Even if she didn't answer to that name, she was still his Liv.
"You really don't," she said, leaning back in her chair, away from him, crossing her arms again, and he snapped, then.
"You never drink coffee on stakeout 'cause you say it runs right through you," the words came tumbling out of him all in a rush. "Your favorite band is Fleetwood Mac. You always order General Tso's from Woo Hop and you sleep on your stomach and when you were sixteen you were in love with a much older man -"
"Stop," she snapped. "Just stop."
He'd rattled her, he could tell. Those things he'd said, none of that would be contained in her professional file. No one would have learned any of those things about her from newspaper clippings or an illicit trawl through the NYPD database. He'd tried to pick the most personal details he could, things that would prove he knew her, things even a stalker wouldn't be able to find out. She'd be wondering about that, he knew, wondering if the stranger in front of her had been reading up on her, following her; she'd be as unsettled as he was right now, and hearing all that from him probably wouldn't put her at ease but maybe it would plant the seed, somewhere in the back of her mind, make her wonder, if only for a moment, whether he was telling the truth.
"Explain this to me, then," she said. "How can you know so much about me, and I don't know anything about you?"

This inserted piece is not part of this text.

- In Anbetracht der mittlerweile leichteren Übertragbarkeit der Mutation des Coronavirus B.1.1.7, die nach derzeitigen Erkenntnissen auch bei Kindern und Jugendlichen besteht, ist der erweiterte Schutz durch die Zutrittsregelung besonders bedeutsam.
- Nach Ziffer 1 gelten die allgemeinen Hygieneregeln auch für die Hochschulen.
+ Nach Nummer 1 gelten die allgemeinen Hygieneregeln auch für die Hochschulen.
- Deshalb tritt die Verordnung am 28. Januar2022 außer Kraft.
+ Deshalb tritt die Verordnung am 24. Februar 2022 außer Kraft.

"I don't know," he answered honestly. "But you know Munch. Did he…" his voice trailed off; was he really gonna say this out loud? Once he spoke those words there'd be no taking it back and whether he was right or not she'd probably have him committed just for suggesting it but he had to try.

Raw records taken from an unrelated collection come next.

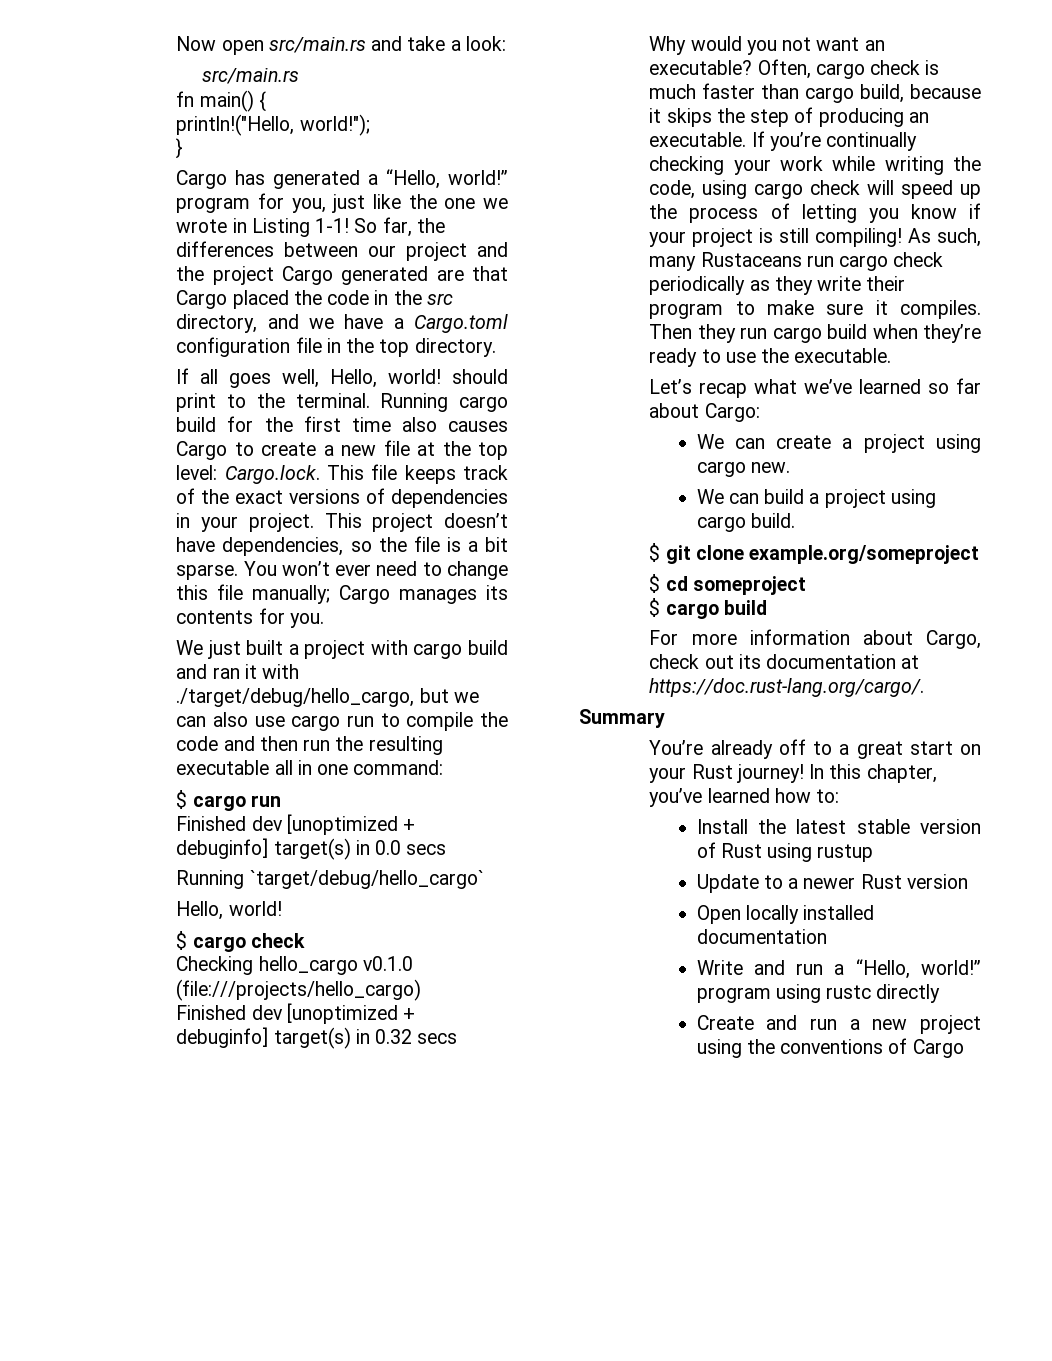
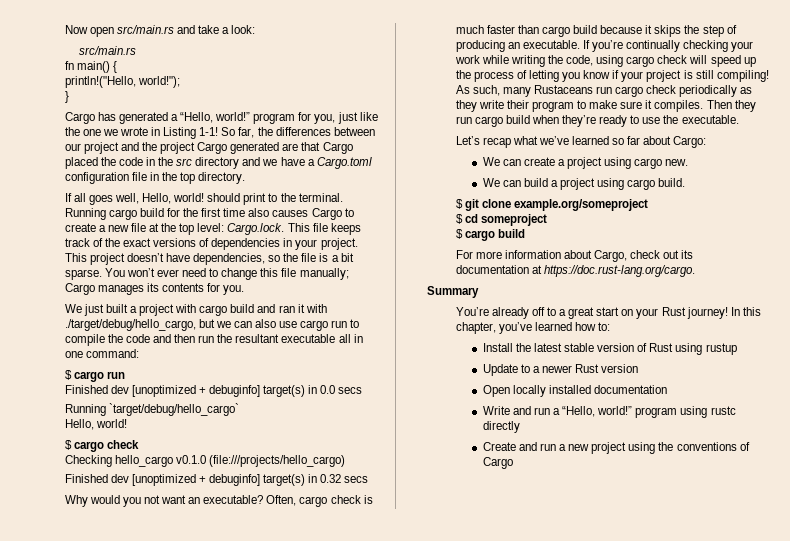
- So far, the differences between our project and the project Cargo generated are that Cargo placed the code in the src directory, and we have a Cargo.toml configuration file in the top directory.
+ So far, the differences between our project and the project Cargo generated are that Cargo placed the code in the src directory and we have a Cargo.toml configuration file in the top directory.
- We just built a project with cargo build and ran it with ./target/debug/hello_cargo, but we can also use cargo run to compile the code and then run the resulting executable all in one command:
+ We just built a project with cargo build and ran it with ./target/debug/hello_cargo, but we can also use cargo run to compile the code and then run the resultant executable all in one command:
- Often, cargo check is much faster than cargo build, because it skips the step of producing an executable.
+ Often, cargo check is much faster than cargo build because it skips the step of producing an executable.
- For more information about Cargo, check out its documentation at https://doc.rust-lang.org/cargo/.
+ For more information about Cargo, check out its documentation at https://doc.rust-lang.org/cargo.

"Did he ever talk to you about string theory?"
She actually laughed, and for the first time in all the years he'd known her he didn't like the sound of it.
"Yeah," she said. "Yeah, he did, a little. Something about infinite parallel universes and a bunch of math that went straight over my head."
"That sounds like Munch. I don't really understand it, but it's something like…the foundation of everything is like strings, like vibrating strings, and every time two strings touch each other a new universe is formed. There's an infinite number of universes, almost like…almost like every choice we make creates a new one. You turn right, that's one universe, you turn left, that's another. You're my partner but you look at me like I don't exist. I don't know where I am or how I got here but I do know you. And I'm starting to wonder…I'm staring to wonder if one of us is in the wrong place."
In a parallel universe, it will always be you and I.
He'd written those words to her once. One night, whiskey drunk and maudlin after Kathy made him write that abomination of a letter, he'd been sitting on his balcony in Rome and reading some mind numbing article from the New York Times on his phone and thinking about string theory, and Munch, and the choices he'd made and the choices he didn't make, and it had all made sense to him, for one brief, mad moment. The universe he was living in, the universe where he hadn't seen Liv for ten long years, felt wrong. The idea that it wasn't the only one, that out there somewhere in the unfathomable cosmos was a version of him who'd thrown caution to the wind and reached for her with both hands, that had brought him comfort. He wanted to believe it, that somewhere out there was a version of him that got to love her, even if he never could.
When he was sober he'd roll his eyes if anyone else suggested it, and he wasn't sure what the church had to say about his little theory, but he believed it, still. And now here he sat, faced with a Liv who didn't know him, and what if, he asked himself, what if this is one of them? What if he had, somehow, stumbled into a universe where he'd fucked up so spectacularly that he never even met her?
He figured they'd find out when Muncy finished running his prints. Until then he was left alone with Olivia, Olivia who was looking at him like he was crazy. Not that he could blame her; he felt pretty fucking crazy.
We'll just see what happens next, he thought.